One place even Nehru didn't get to was the tahsil of Chini in Himachal Pradesh. Here resided the first Indians to cast their vote in a general election, who were a bunch of Buddhists. They voted on the October 25, days before the winter snows shut their valleys from the world. Truth be told, journalists didn't get to meet these Buddhists either, and had to rest content with information supplied by the administration. Thus a reporter in the Hindustan Times explained how the first Indian voters differed from the industrious citizens of a sober Western democracy. The villagers of Chini, he wrote, owed allegiance to the Panchen Lama in Tibet, and were ruled by rituals administered by local priests. These included gorasang, a religious service to celebrate the completion of a new house; kangur zalmo, a ceremonial visit to the Buddhist library at Kanam; menthako, "Where men, women, and children climb hills, dance and sing"; and jothiya chug simig, the interchange of visits between relatives. Now was added a new ritual, to be performed at five-year intervals: voting in a general election.
The rest of India went to the polls in the months of January and February. The highest voting percentage of 80.5 was recorded in the parliamentary constituency of Kottayam, in present-day Kerala; the lowest, of 18.0, in Shahdol in what is now Madhya Pradesh. For the country as a whole, about 60 per cent of registered voters exercised their franchise; this despite the high levels of illiteracy. A scholar from the London School of Economics described how a young woman in Himachal walked several miles with her bent mother to vote: "for a day, at least, she knew she was important". The press picked up for particular mention the exotic participants in this novel exercise in democracy. A Bombay weekly marvelled at the high turn-out in the tribal forest districts of Orissa: Santhals and Mundas coming to the booth with bows and arrows. One booth in the jungle reported more than 70 per cent voting; but evidently Sukumar Sen had got at least some things wrong, for the neighbouring booth was visited only by an elephant and two panthers. The daily papers, meanwhile, highlighted the especially aged: a 110-year-old-man in Madurai who came propped up on either side by a great-grandson; a 95-year-old-woman in Amabala, deaf and hunch-backed, who still turned up to vote. There was also the 90-year-old Muslim in rural Assam, who had to return disappointed as he was told by the presiding officer that "he could not vote for Nehru". This was sad; but there was a kind of half-fulfilled heroism in the story of a Sangli nonagenarian who cast his vote for the Assembly elections, but fell down and died before he could do the same for his chosen candidate for Parliament.
The surprising orderliness of the whole exercise was well captured in the recollections of a polling officer from the Punjab. He spoke of the care with which everything was put in place: the securing of the ballot boxes, the display outside the enclosures and outside the polling compartments of the names and symbols of candidates and of a list of electoral crimes; the presence of a police squad. "It was because of this organisation that the polling was peaceful and quiet. Voters came and stood in a queue. There seemed to be no talking even. It appeared that the people were taking the election as a solemn affair ... As I watched from my post each voter take his turn I felt my chest raised. That was India coming to elect its own government. Who said we were not fit to manage our affairs?"
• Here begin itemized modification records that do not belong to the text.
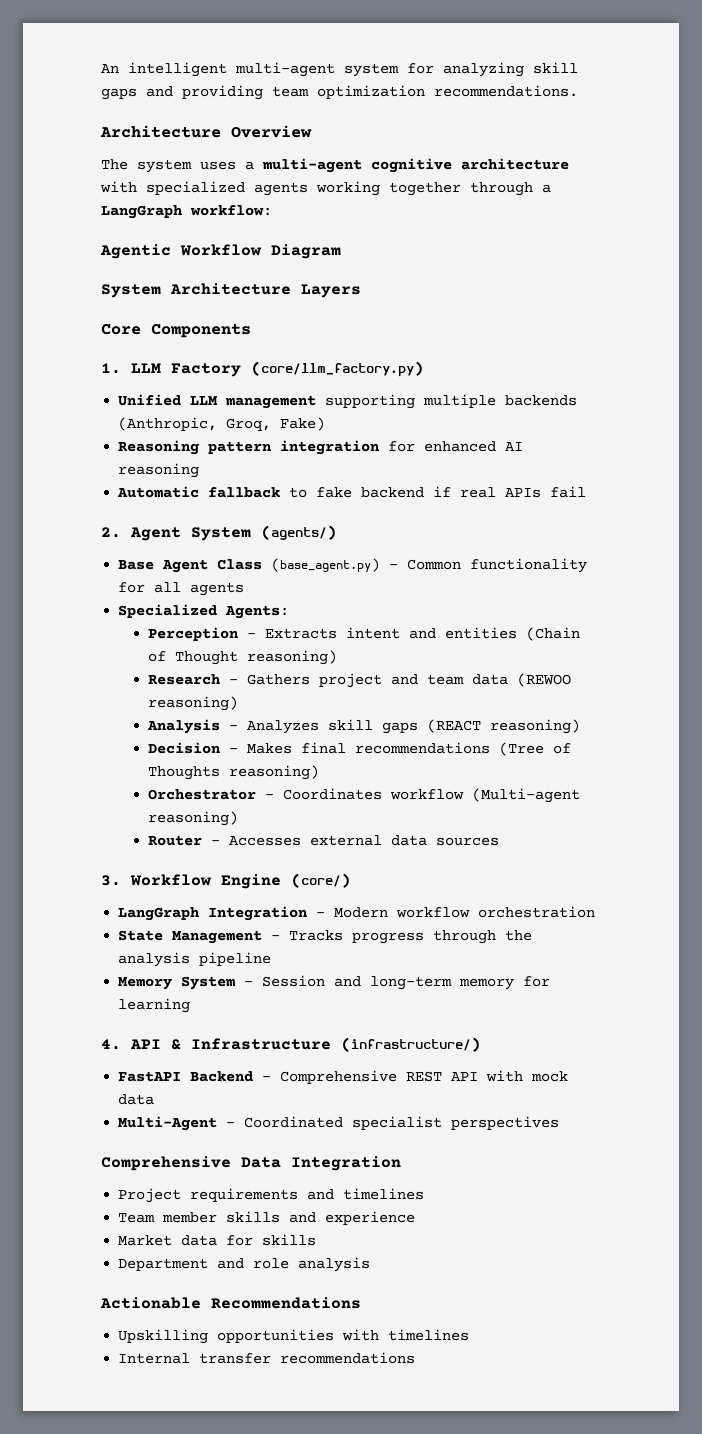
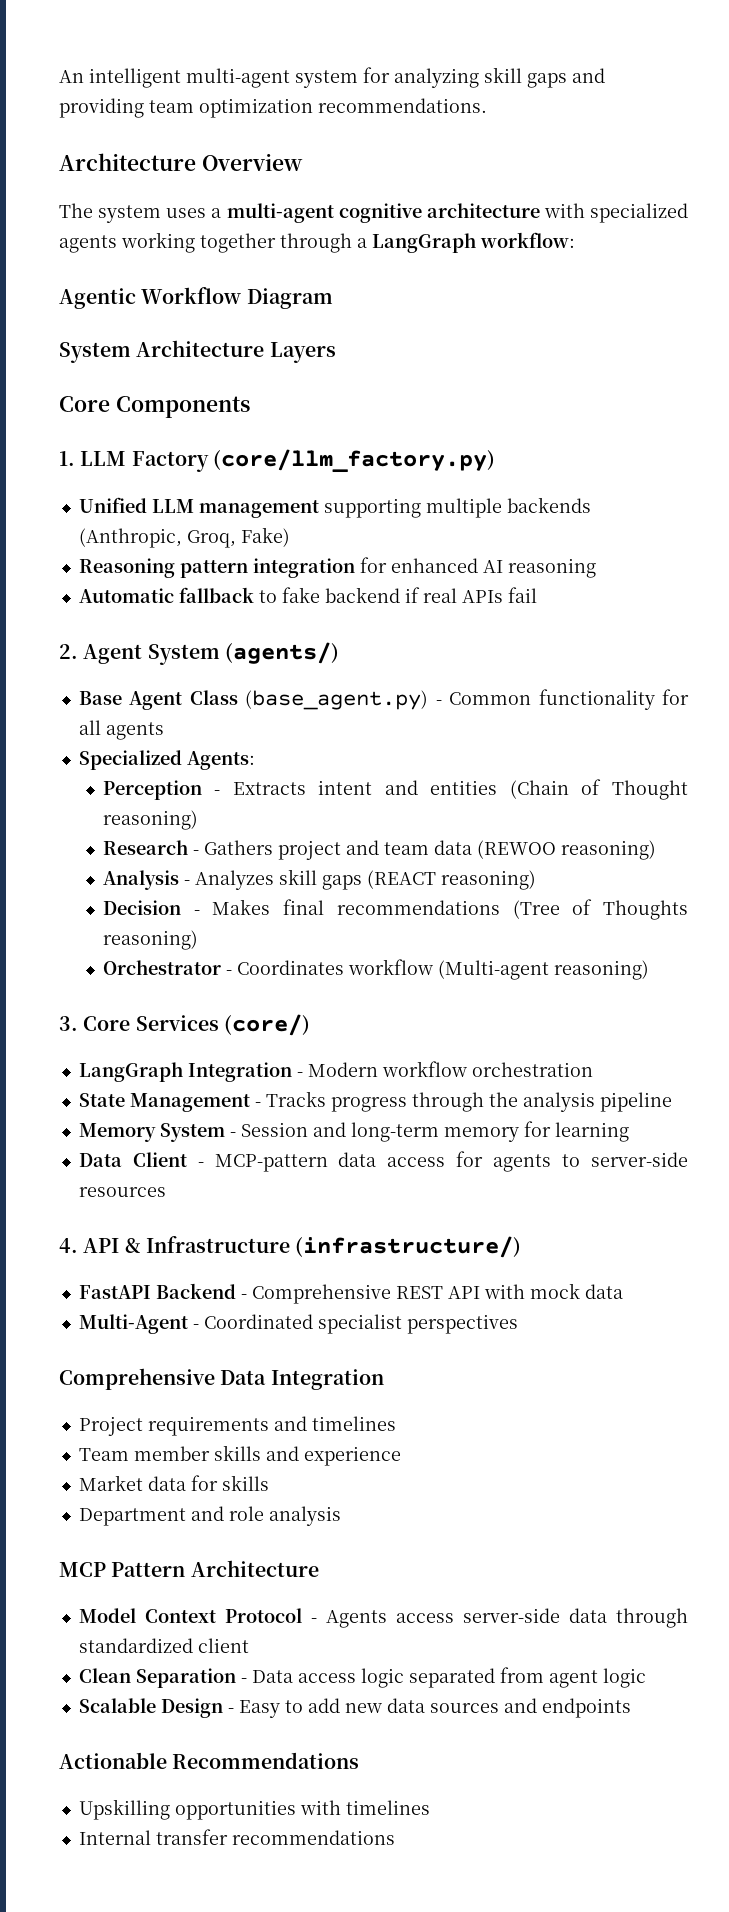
- Router - Accesses external data sources
- 3. Workflow Engine (core/)
+ 3. Core Services (core/)
+ Data Client - MCP-pattern data access for agents to server-side resources
+ MCP Pattern Architecture
+ Model Context Protocol - Agents access server-side data through standardized client
+ Clean Separation - Data access logic separated from agent logic
+ Scalable Design - Easy to add new data sources and endpoints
One place where there was especially brisk polling was Bombay. Delhi was where the rulers lived, but this island metropolis was India's cultural, financial and industrial capital. It was also highly conscious politically. Since the Congress, the Socialists, the Communists and the Scheduled Caste Federation all had strong roots here, the campaigning had been frenetic. This was the scene on the morning of the January 3, the day assigned for the poll: "At 8 a.m. when sirens blared to signalise the commencement of polling, there was evidence everywhere of the previous night's hectic electioneering, and municipal sweepers were still busy cleaning the propaganda literature which littered the streets".
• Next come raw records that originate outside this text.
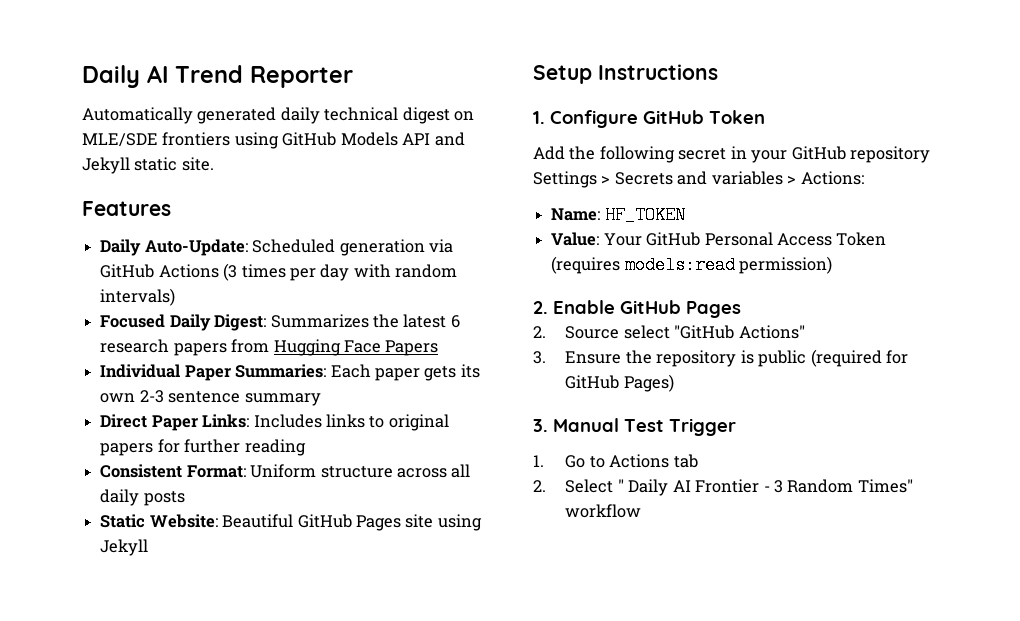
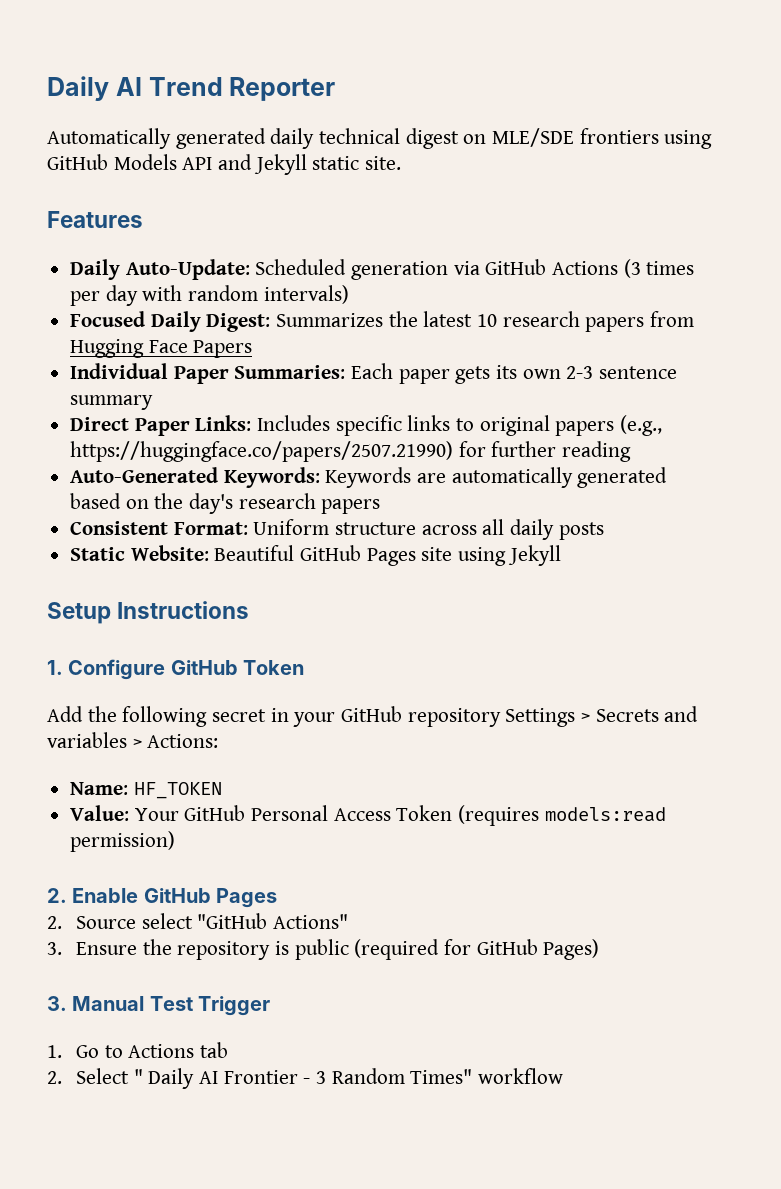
- Focused Daily Digest: Summarizes the latest 6 research papers from Hugging Face Papers
+ Focused Daily Digest: Summarizes the latest 10 research papers from Hugging Face Papers
- Direct Paper Links: Includes links to original papers for further reading
+ Direct Paper Links: Includes specific links to original papers (e.g., https://huggingface.co/papers/2507.21990) for further reading
+ Auto-Generated Keywords: Keywords are automatically generated based on the day's research papers

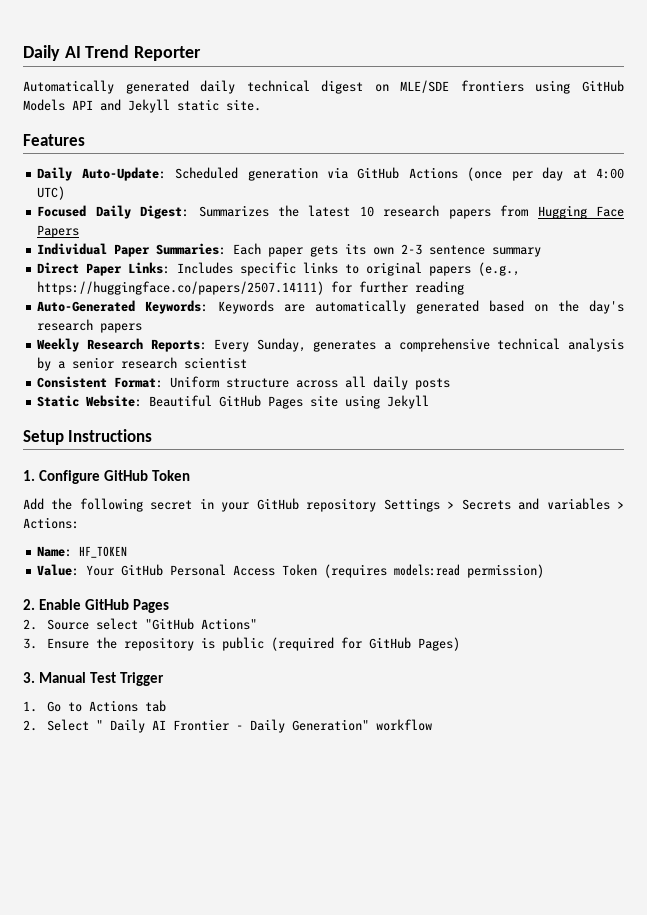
- Daily Auto-Update: Scheduled generation via GitHub Actions (3 times per day with random intervals)
+ Daily Auto-Update: Scheduled generation via GitHub Actions (once per day at 4:00 UTC)
- Direct Paper Links: Includes specific links to original papers (e.g., https://huggingface.co/papers/2507.21990) for further reading
+ Direct Paper Links: Includes specific links to original papers (e.g., https://huggingface.co/papers/2507.14111) for further reading
+ Weekly Research Reports: Every Sunday, generates a comprehensive technical analysis by a senior research scientist
- 2. Select " Daily AI Frontier - 3 Random Times" workflow
+ 2. Select " Daily AI Frontier - Daily Generation" workflow

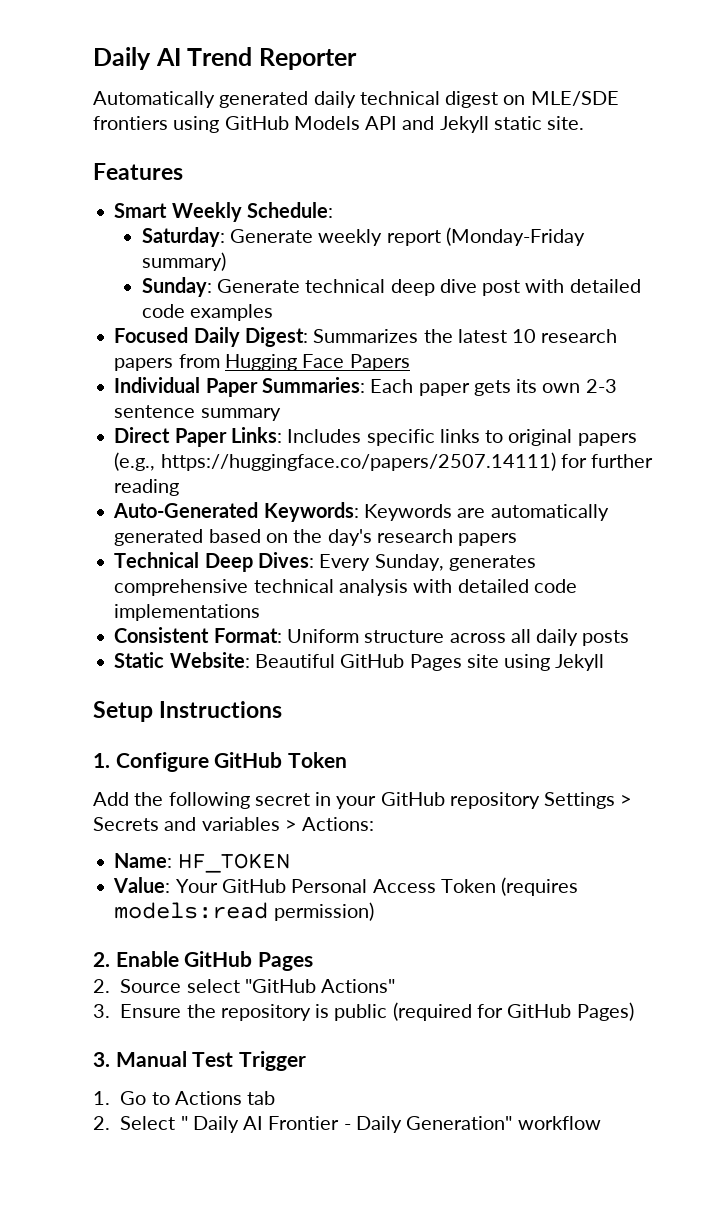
- Daily Auto-Update: Scheduled generation via GitHub Actions (once per day at 4:00 UTC)
+ Smart Weekly Schedule:
+ Saturday: Generate weekly report (Monday-Friday summary)
+ Sunday: Generate technical deep dive post with detailed code examples
- Weekly Research Reports: Every Sunday, generates a comprehensive technical analysis by a senior research scientist
+ Technical Deep Dives: Every Sunday, generates comprehensive technical analysis with detailed code implementations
Altogether, 9,00,000 residents of Bombay, or 70 per cent of the city's electorate, exercised their democratic right on the day. The workers came in far greater numbers as compared to the fashionable middle class. Thus, reported the Times of India, "in the industrial areas voters formed long queues long before the polling stations opened, despite the particularly cold and dewy morning. In contrast to this, at the W.I.A.A. Club (in Malabar Hill), which housed two polling stations, it appeared as if people straggled in for a game of tennis or bridge and only incidentally to vote".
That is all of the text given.